As AI gets smarter and more in tune with the types of candidates an employer likes, based on who they hired in the past, companies risk replicating Amazon’s mistake, says Susie Lindsay , adviser to the Ontario Law Commission which has investigated the possible regulation of AI in Canada.
“If you’re just going to use a recruiting tool to look at resumes, or even looking for a tool for your current employees to decide who to promote, and you’re looking at who’s been successful to date, you’re not… giving people a chance. people who don’t exactly fit that model to potentially move forward,” Lindsay said.
Can you really ‘beat’ hiring bots?
Do a web search for “how to beat ATS” and you’ll find thousands of results, including from professional resume writers and online tools offering advice to help you fill out your resume with the right keywords to get past the AI and get to the top. desk of a recruiter.
But keywords are just one of many data points used by increasingly advanced AI systems.

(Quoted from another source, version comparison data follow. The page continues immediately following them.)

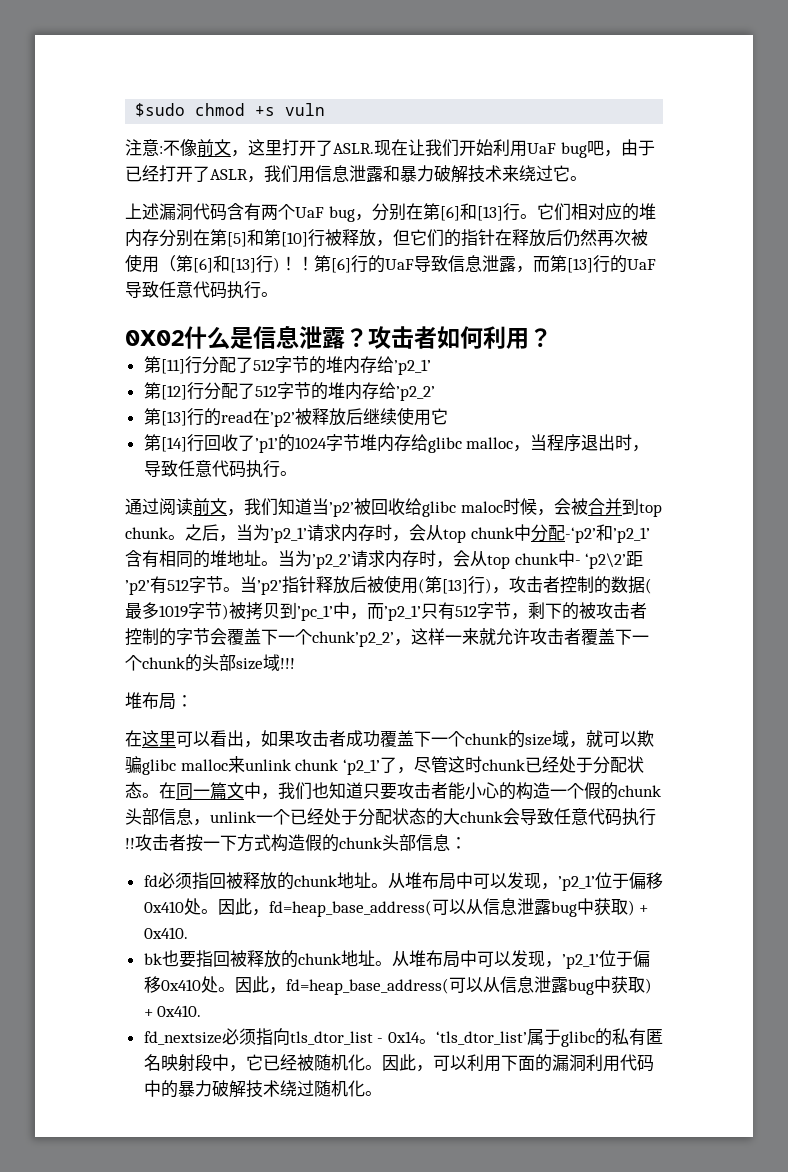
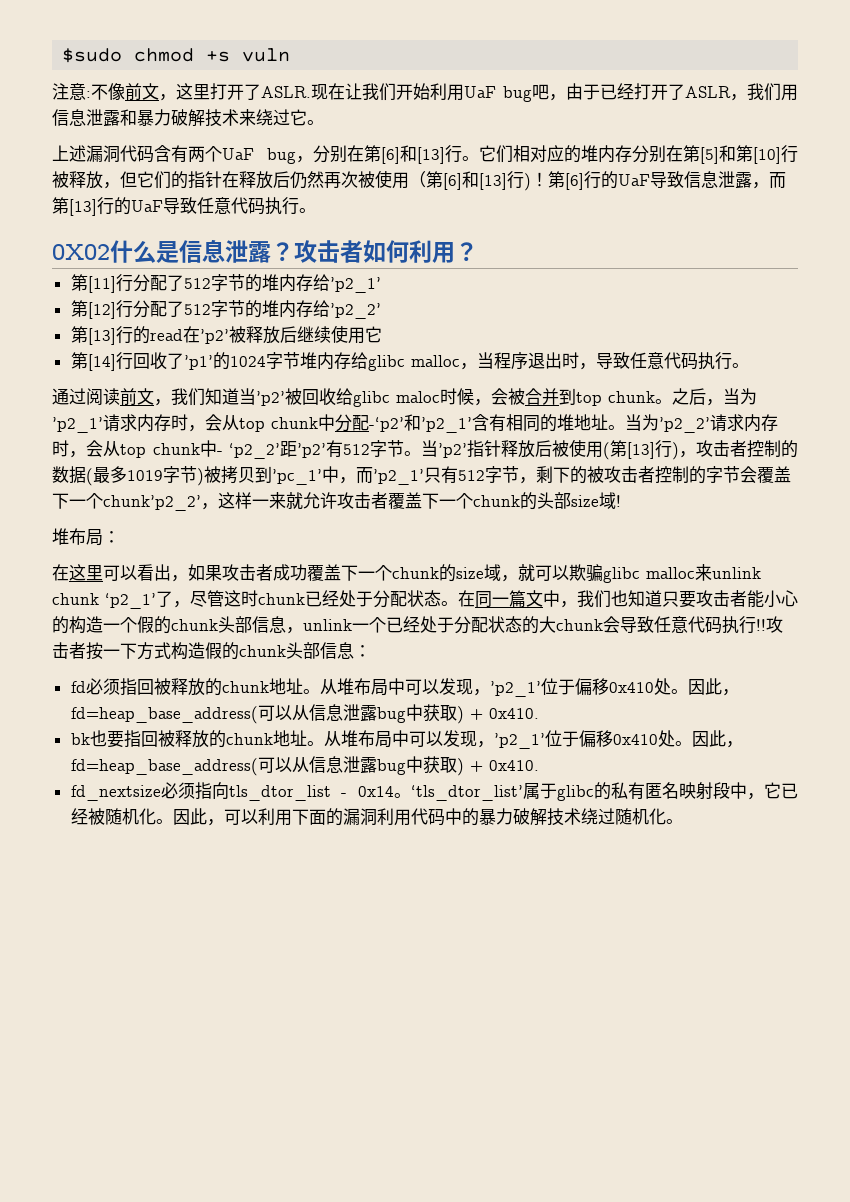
- 它们相对应的堆内存分别在第[5]和第[10]行被释放，但它们的指针在释放后仍然再次被使用（第[6]和[13]行)！！
+ 它们相对应的堆内存分别在第[5]和第[10]行被释放，但它们的指针在释放后仍然再次被使用（第[6]和[13]行)！
- 当为’p2_2’请求内存时，会从top chunk中- ‘p2\2’距’p2’有512字节。
+ 当为’p2_2’请求内存时，会从top chunk中- ‘p2_2’距’p2’有512字节。
- 当’p2’指针释放后被使用(第[13]行)，攻击者控制的数据(最多1019字节)被拷贝到’pc_1’中，而’p2_1’只有512字节，剩下的被攻击者控制的字节会覆盖下一个chunk’p2_2’，这样一来就允许攻击者覆盖下一个chunk的头部size域!!!
+ 当’p2’指针释放后被使用(第[13]行)，攻击者控制的数据(最多1019字节)被拷贝到’pc_1’中，而’p2_1’只有512字节，剩下的被攻击者控制的字节会覆盖下一个chunk’p2_2’，这样一来就允许攻击者覆盖下一个chunk的头部size域!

Others include the names of companies he has worked for in the past, how far along he is in his career, and even how far away he lives from the organization he is applying to.
“With a proper AI system that is able to understand the context of the ability and the relationships between abilities, [keyword-stuffing] it’s just not as fruitful as it used to be,” says Morgan Llewellyn, chief data scientist at recruiting technology company Jobvite.
Instead of trying to fool the algorithm, experts recommend applying for jobs that match the skills, knowledge, and experience you actually have, keeping in mind that a human being always makes the final decision.
“Even if you put this keyword, it’s okay, well, what have you done? What was the function of your job, the title of the job you’ve done in the past?” says Robert Spilak, vice president of ATS provider TalentNest.
“You must meet the requirements [of the role]. If you don’t meet any of them, then by all means [a] human or some automation will filter you”.